What exactly is a market correction? What is it that the market is correcting when this happens? Today, one might argue that assets have been overvalued, and the irresponsible trading of financial derivatives resulting from these overvalued assets have led us to the current market correction. So what the market is actually correcting is the fact that it is trading on value that may not actually exist. So I guess the next natural question would be: What is considered to be value that does exist? Merriam Webster defines value as "a fair return or equivalent in goods for something exchanged". If we apply this definition of value to asset values in the financial context, we would have to define the value of financial derivatives as the equivalent in goods or services for an asset that a particular derivative represents. In applying this to an example then: I get a loan from a bank to buy a house for $1m. The bank takes my loan and chops it up into 10, $100K pieces with a higher future value since I am going to pay the bank interest on this loan, and whoever buys it from the bank wants to make an investment in its future value. These 10 pieces (or mortgage-backed securities) are traded in the stock market with other such (future-value based) financial instruments. If I ultimately default on my loan and do not pay the bank, the bank would then no longer have the financial value necessary to fulfill its obligations on the securities it has traded. In this scenario, when did the bank determine value? Was it when they chopped up my loan and sold it, or was it when they determined whether or not I was credit-worthy enough to get a $1m loan? If they didn't think I could pay the loan, they probably would never have given it to me in the first place. However, since they wanted my business because I was willing to pay them interest, they took a "risk" on me. So the value here must lie in the risk right? The less risk that the bank would have to take on me (determined by my credit-worthiness), the more valuable my business would be to them. Conversely, the more of a risk they would have to take on me, the less valuable my business would be to the bank. Isn't this all so simple?

So I ask again. What is a market correction? What is being "corrected"? Is it the value that the bank places on risk? If so, someone is not doing a very good job at evaluating my credit-worthiness. In order to accurately value the risk of giving me a loan, the bank would have to be able to predict the future; whether or not I would be likely to default on my loan. According to current methodologies on determining credit-worthiness, the best indicator of the future, is the past. Given my credit history (and probably liquidity and other such metrics), the bank would likely be led to conclude that I have excellent credit worthiness and thus, am a low risk candidate for the loan. However, how good are we at predicting the future based on the past? Has this methodology (of basing future predictions on past events) succeeded throughout history with enough frequency that we would base an entire market system on it?
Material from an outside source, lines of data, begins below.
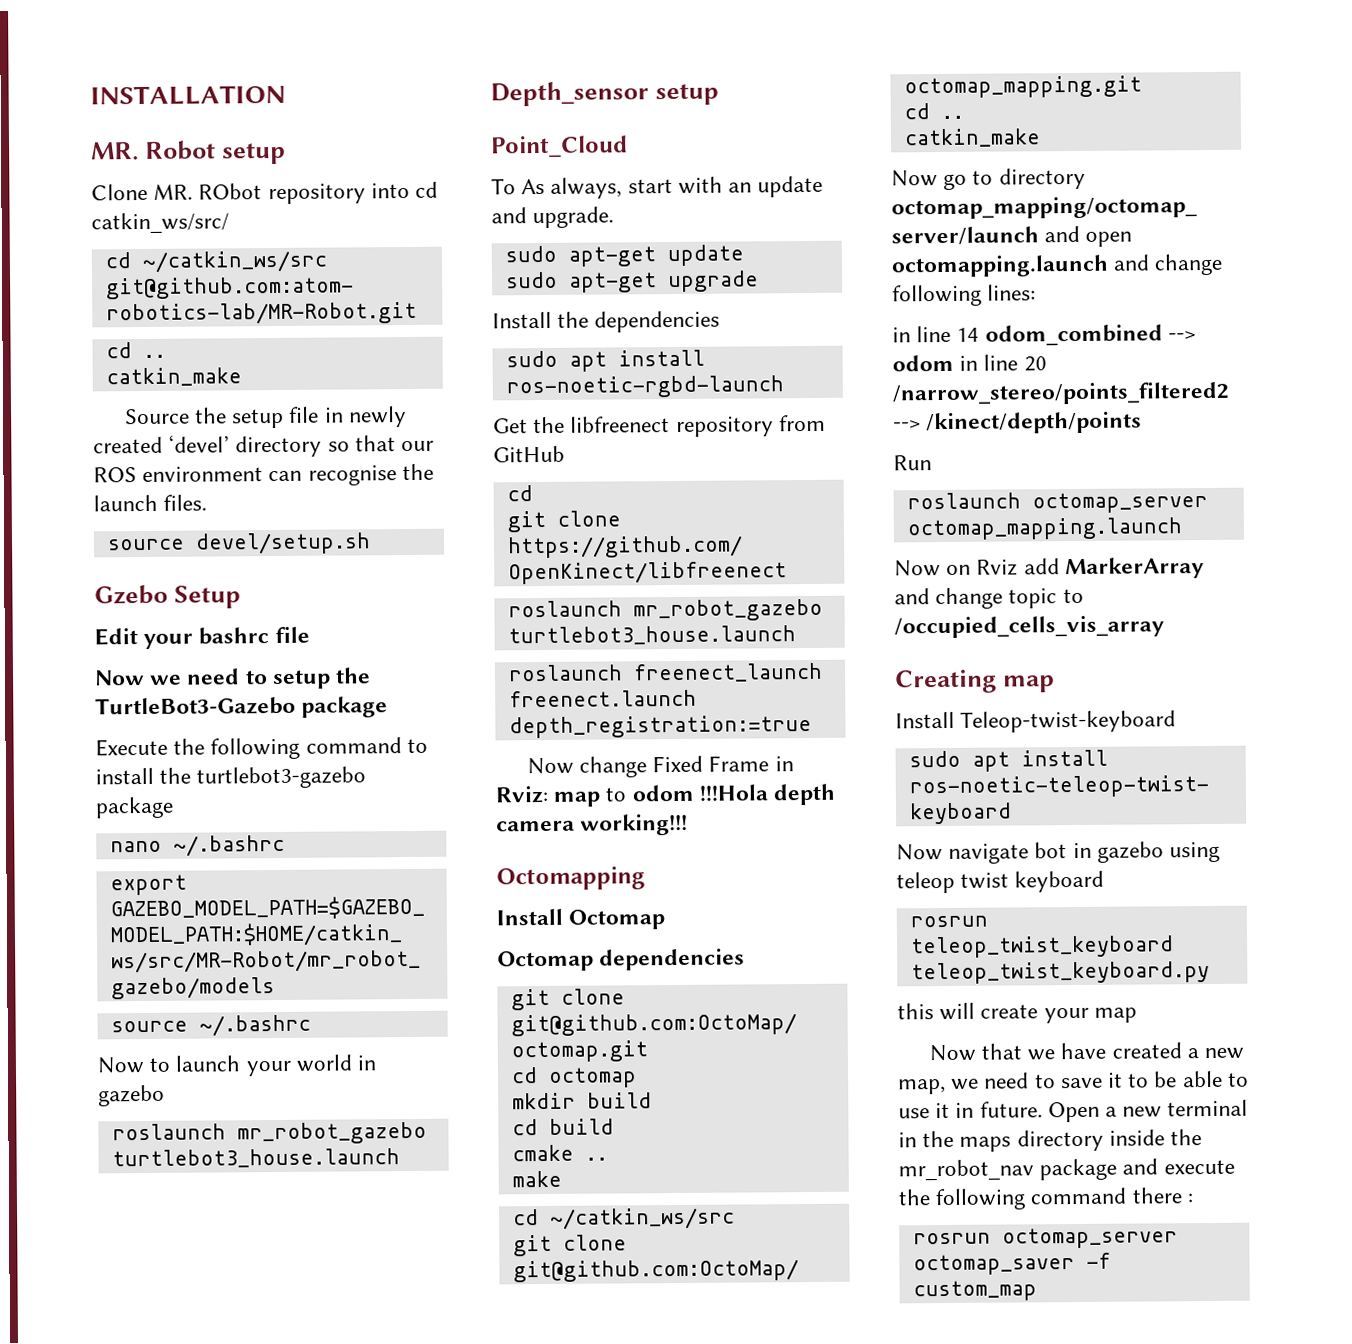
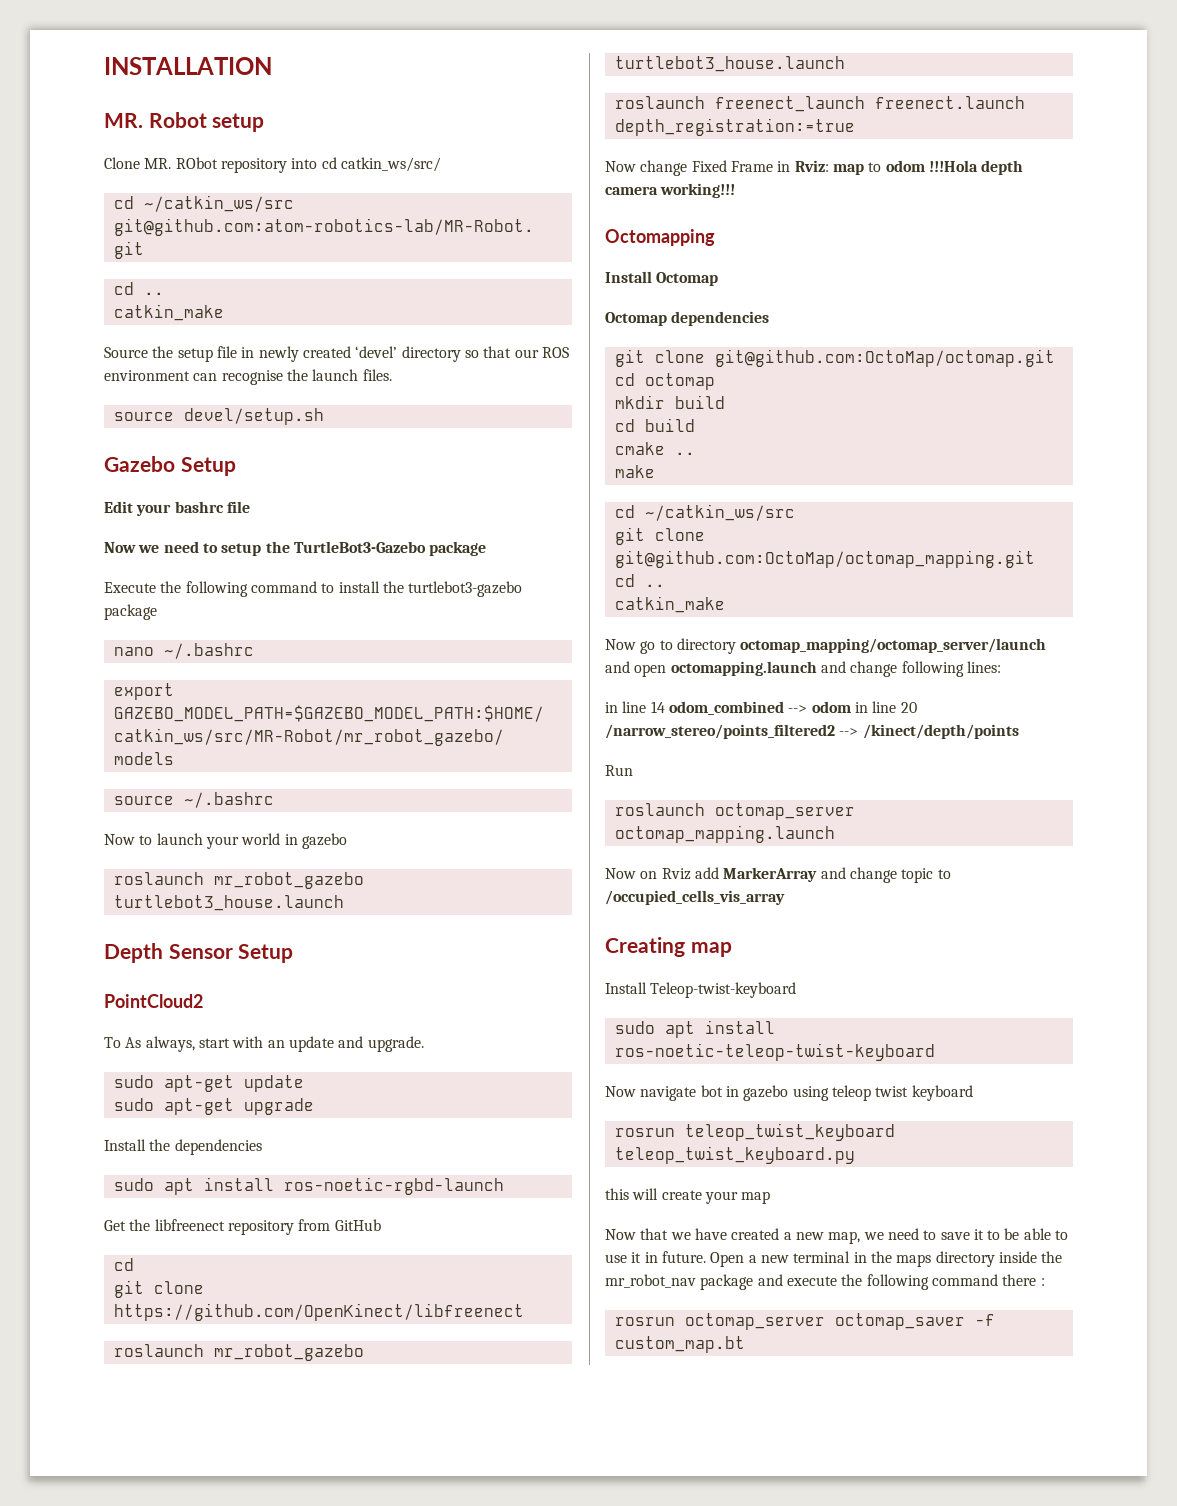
- Gzebo Setup
+ Gazebo Setup
- Depth_sensor setup
- Point_Cloud
+ Depth Sensor Setup
+ PointCloud2
- rosrun octomap_server octomap_saver -f custom_map
+ rosrun octomap_server octomap_saver -f custom_map.bt

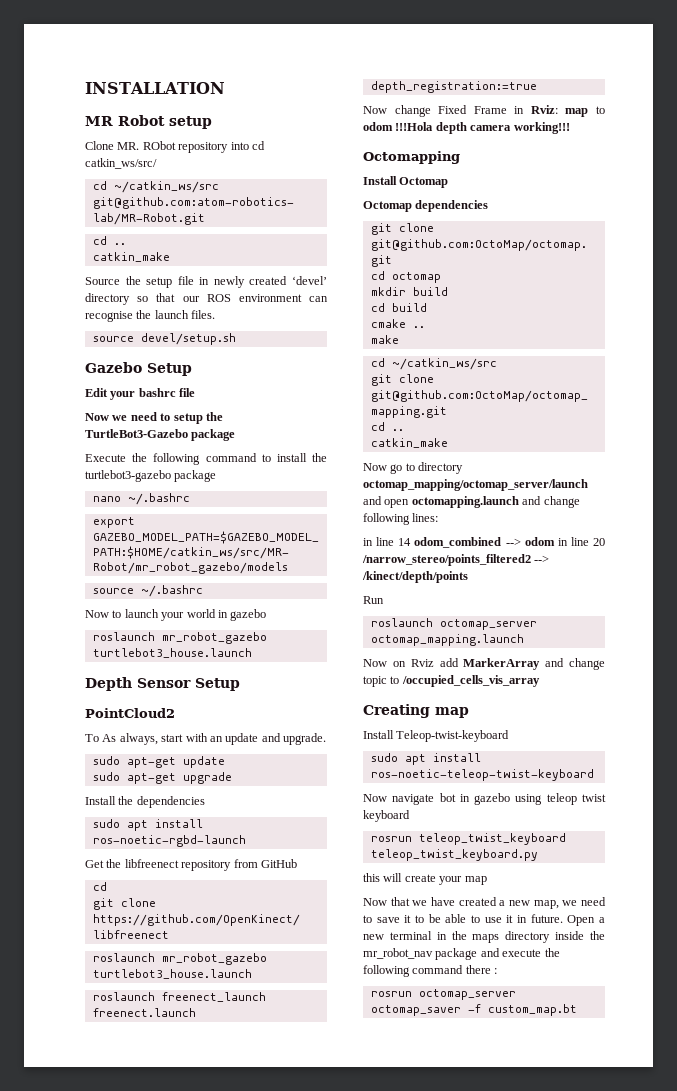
- MR. Robot setup
+ MR Robot setup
The truth is that predicting the future is not possible. We can reduce our risks with these predictions by leveraging knowledge from the past but by placing a monetary value on that reduction of risk, we are creating a market system that will always be plagued by market corrections and other such crises. After all, what one person thinks the future holds is likely to be very different than what another does. Further, the criteria that one person uses to predict the future may not necessarily be the past, but rather something very VERY different. Spiritual guidance even. I have a theory here: People who base their life purpose on spiritual guidance are more credit worthy than those who don't. Don't believe me? I'll bet you a million dollars I'm right.

1 comment:

Varun said...

There are "dollars with an appetite" (dollar-holders with an appetite, "the bank"). The value is in the risk because the other dollar-holders don't bid up the risk like the seller of your mortgage is willing to. So its not value because its trading dollars for dollars-its expensiveness.
The contraction is because the political lobbying becomes more than the "basing future predictions on past events".